# Your Standard Poodle at 4 Months?



## reraven123 (Jul 21, 2017)

These are Zephyr between 3.5 and 4 months.


----------



## PeggyTheParti (Sep 5, 2019)

reraven123 said:


> These are Zephyr between 3.5 and 4 months.
> 
> View attachment 451715
> 
> ...


What an absolute beauty! I'd love to be able to see Peggy's eyes like that. They currently disappear into her fluffy black face.


----------



## Muggles (Mar 14, 2015)

This is Rory recently groomed at about 3.5 months. Such a fluffer!


----------



## PeggyTheParti (Sep 5, 2019)

Muggles said:


> This is Rory recently groomed at about 3.5 months. Such a fluffer!
> 
> View attachment 451723
> 
> ...


Total fluffer! I love him. I think I definitely want to shave Peggy's face now.


----------



## scooterscout99 (Dec 3, 2015)

A week beyond 4 months. After a puppy show so still clean and face shaved!


----------



## Click-N-Treat (Nov 9, 2015)

Here's Noelle at about that age.


----------



## PeggyTheParti (Sep 5, 2019)

scooterscout99 said:


> A week beyond 4 months. After a puppy show so still clean and face shaved!


Gorgeous!!

I've heard it's considered "undesirable" but I sure love that ticking. Peggy's is adorably symmetrical on her front legs. It looks like she's wearing little knee pads.


----------



## PeggyTheParti (Sep 5, 2019)

Click-N-Treat said:


> Here's Noelle at about that age.


Wow. What an angelic little face.


----------



## SamieNorman (Aug 9, 2019)

I didn’t get Norman his big boy haircut until he was 6 months old! As you can see from these photos, he was a big furry mess!! But I loved that messy look on him. Really fit his personality. I am actually happy I waited so long to do his face because these photos melt my heart!!!
But if you shave Peggy’s face, I warn you, you will love it and never want to go back!!!!!
I wanted him to stay looking like a “messy puppy” as long as I could easily maintain the mats. 

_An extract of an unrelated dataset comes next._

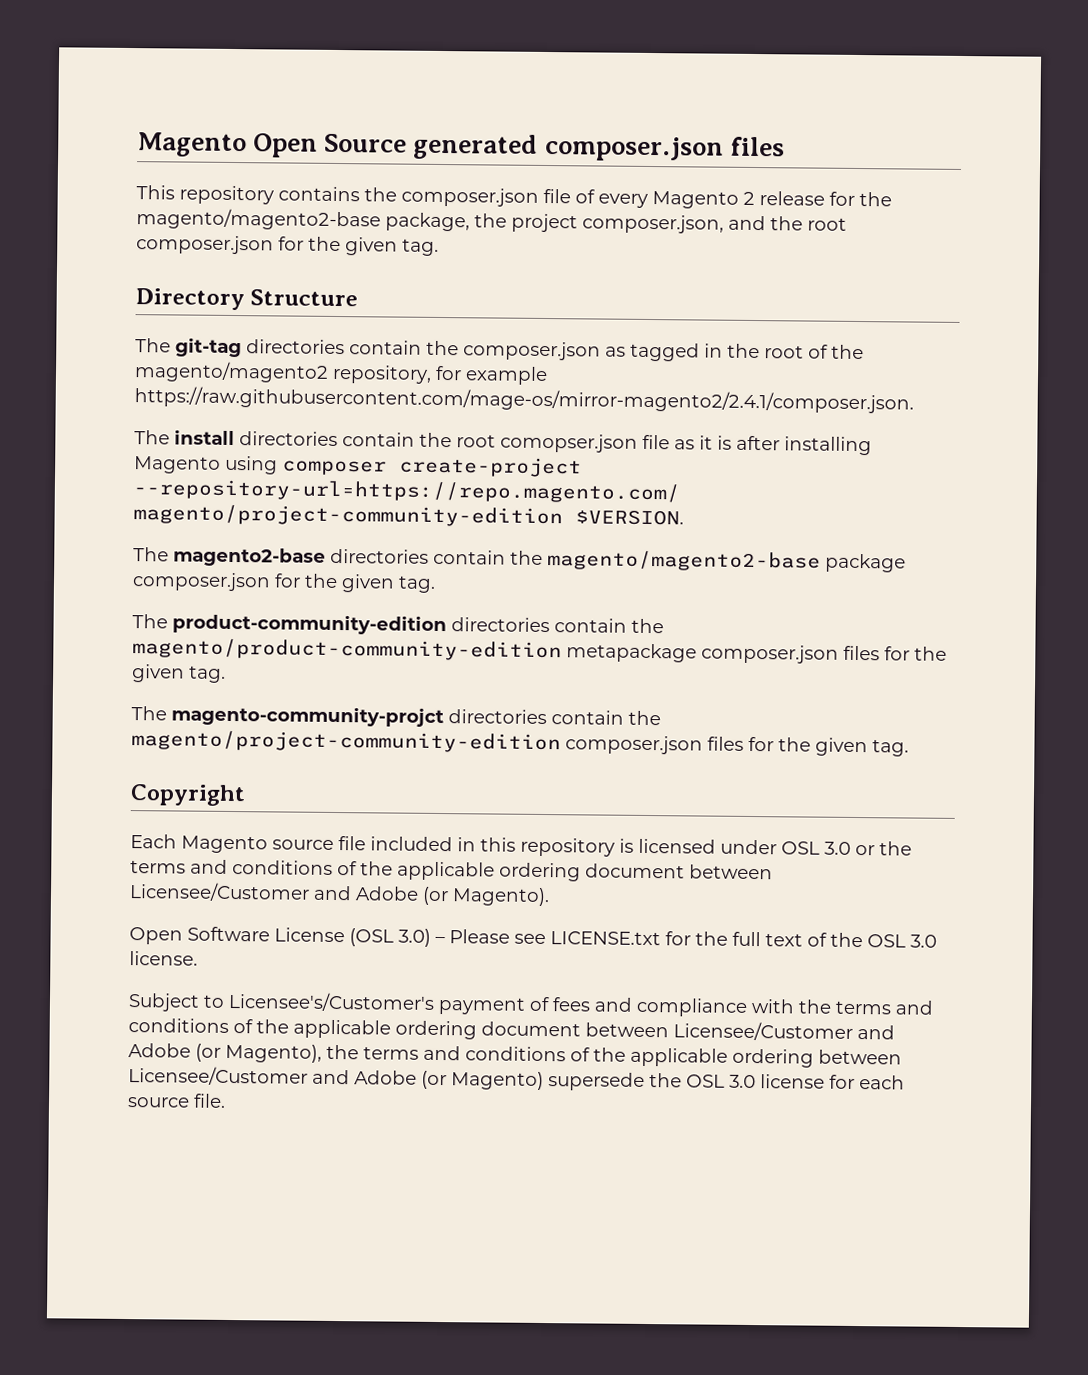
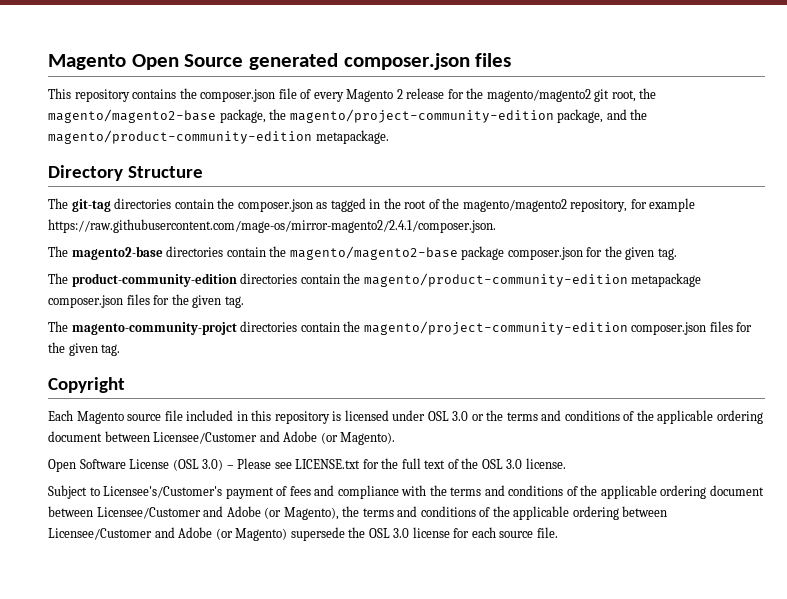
[136,208,847,234] [136,235,439,256] magento/magento2-base package, the project composer.json, and the root composer.json for the given tag. -> [486,88,657,102] [48,109,648,123] [48,130,389,144] magento/magento2 git root, the magento/magento2-base package, the magento/project-community-edition package, and the magento/product-community-edition metapackage.
[134,429,872,456] [134,455,582,478] [133,479,680,504] [133,504,684,528] // The install directories contain the root comopser.json file as it is after installing Magento using composer create-project --repository-url=https://repo.magento.com/ magento/project-community-edition $VERSION. -> (496, 226) none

If you’re nervous about the face shaved like I was, I would highly recommend getting her feet done at the least. This has been a blessing for Norman and myself! Too much gunk got in Norman’s paw hair and he started to bite them a lot!
The face shave took a while for me to do and that’s ok!! I know some people think sooner the better for them to get use to it, I agree, but I just wasn’t ready. After shaving I finally saw the poodle hidden under all that fluff!!! And you will too some days I miss the scruffy Norman, but he’s never been happier!! He can finally feel the wind on his face on car rides, he looks happier, and less water pools on the floor after he drinks! Worth it!! But again, I waited till I was ready. 

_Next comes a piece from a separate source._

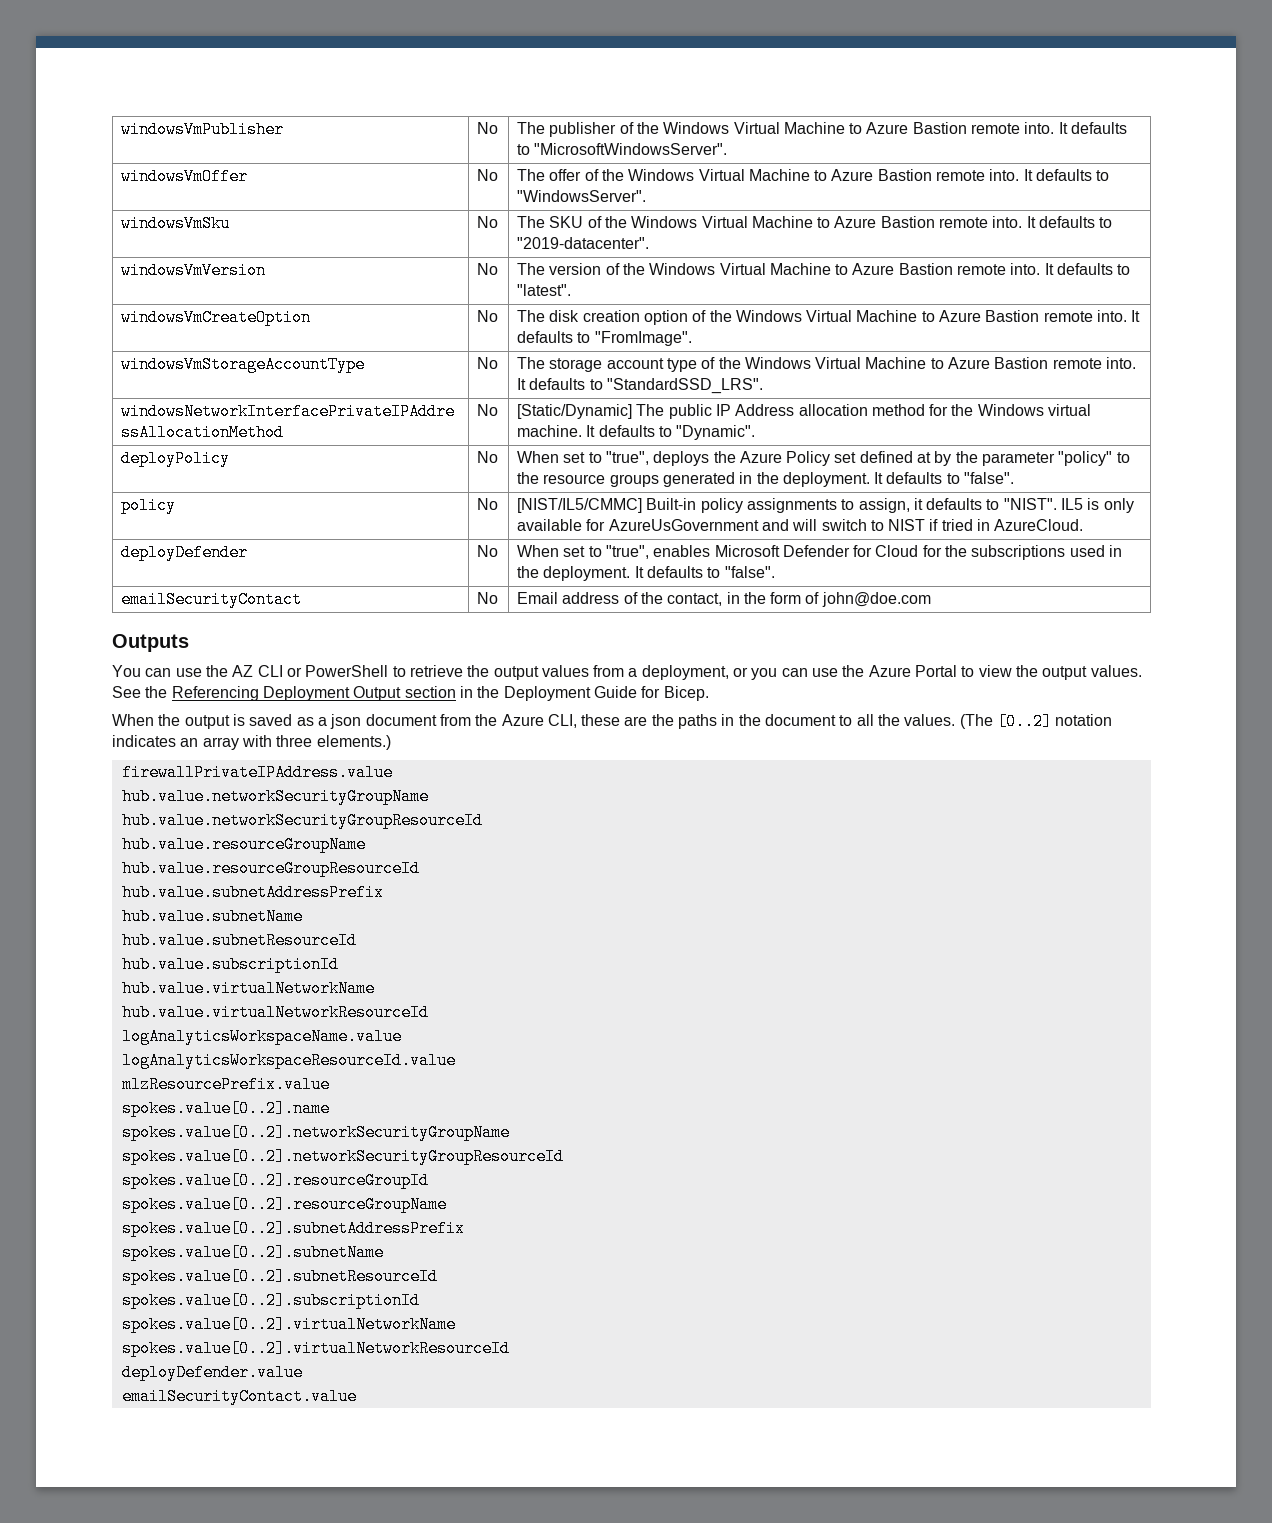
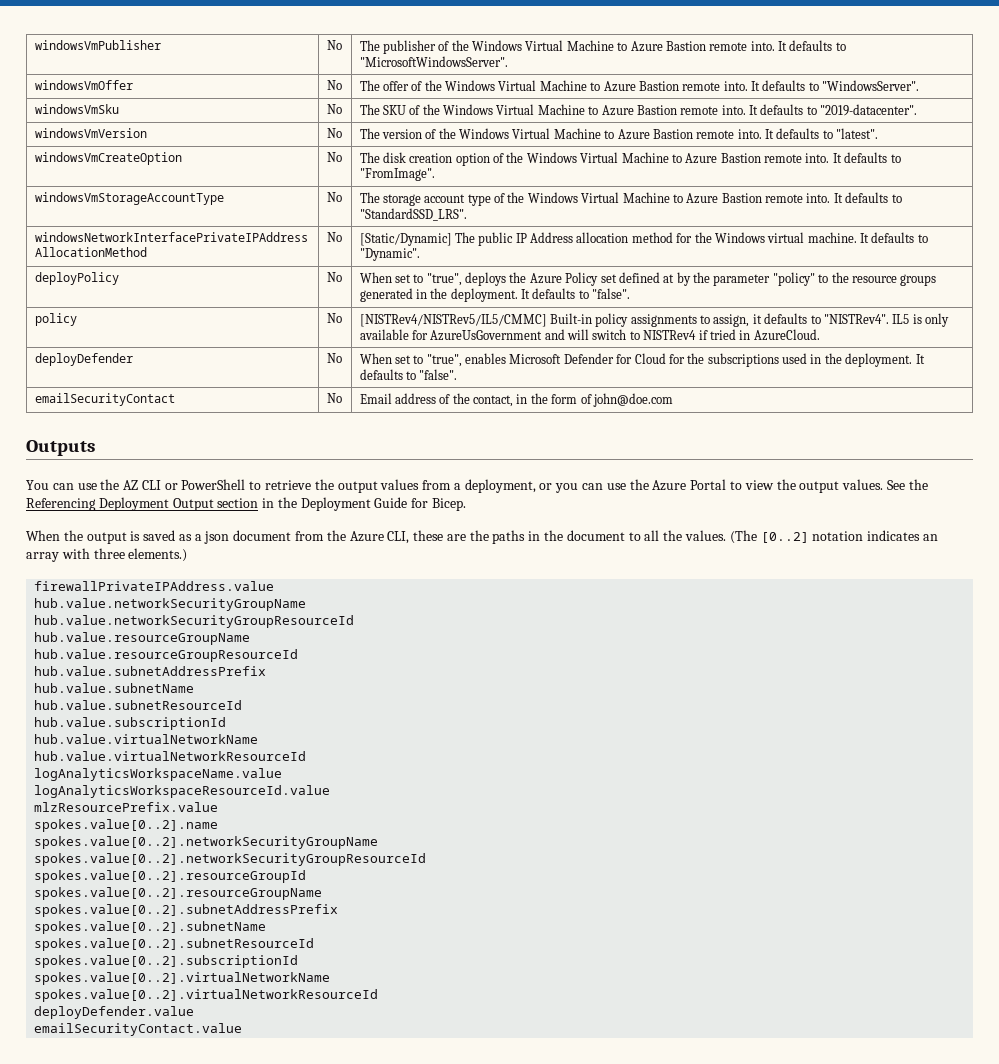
[516,498,642,513] [NIST/IL5/CMMC] -> [359,314,547,327] [NISTRev4/NISTRev5/IL5/CMMC]
[1003,498,1057,510] "NIST". -> [823,314,889,324] "NISTRev4".
[888,519,926,531] NIST -> [643,330,697,340] NISTRev4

Do what makes you and Peggy happy!!! I will include a shaved face photo at the groomers so you can see the drastic difference the face shave will make!!


----------



## PeggyTheParti (Sep 5, 2019)

I cannot get over Norman's transformation! While I do love those "chubby" fluffy puppy cheeks, being able to clearly see our dogs' eyes is such a gift, especially during these early months when we're still getting to know each other.


----------



## Raindrops (Mar 24, 2019)

Here's some photos of Misha around 4 months with a shaved face. I love a shaved face on a puppy! Lets you really see that puppy cuteness. Misha's a mini but it'd be similar with a spoo.


----------



## StormeeK (Aug 3, 2015)

Here is Dewey at about 3 1/2 months. 










I am always partial to shaved faces though my husband constantly says he wishes they could have the fluffy face. Since I do the grooming the faces stay shaved. 

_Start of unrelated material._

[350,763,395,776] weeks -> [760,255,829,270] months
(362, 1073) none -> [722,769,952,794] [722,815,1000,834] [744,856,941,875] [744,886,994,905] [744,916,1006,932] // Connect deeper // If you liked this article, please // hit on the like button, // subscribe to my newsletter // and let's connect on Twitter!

Your Peggy has beautiful markings!


----------



## Click-N-Treat (Nov 9, 2015)

Oh yes, Noelle was angelic all right.


----------



## PeggyTheParti (Sep 5, 2019)

Click-N-Treat said:


> Oh yes, Noelle was angelic all right.


Haha! Ahhh yes.....it's always good to get a peek behind the scenes. The reality of puppyhood is not always cute.


----------



## PeggyTheParti (Sep 5, 2019)

Raindrops said:


> Here's some photos of Misha around 4 months with a shaved face. I love a shaved face on a puppy! Lets you really see that puppy cuteness. Misha's a mini but it'd be similar with a spoo.


Cutie pie!! Love the eye-to-face ratio of the minis.


----------



## PeggyTheParti (Sep 5, 2019)

StormeeK said:


> Here is Dewey at about 3 1/2 months.
> 
> 
> 
> ...


Twins! 

Peggy has a white moustache and chin, which is ADORABLE but very quickly started turning brown. Would be a full-time job keeping those markings snowy white, so I'm just trying to roll with it. I think shaving her face will help. Will be easier to manage the crusty poodle tears, too.


----------



## katmcg86 (Apr 23, 2019)

Here’s Jett at 4 months right before and right after his first professional hairdo! I much prefer the shaved face. Just from a training perspective, shave early and often!!! Even if it’s incomplete or ugly.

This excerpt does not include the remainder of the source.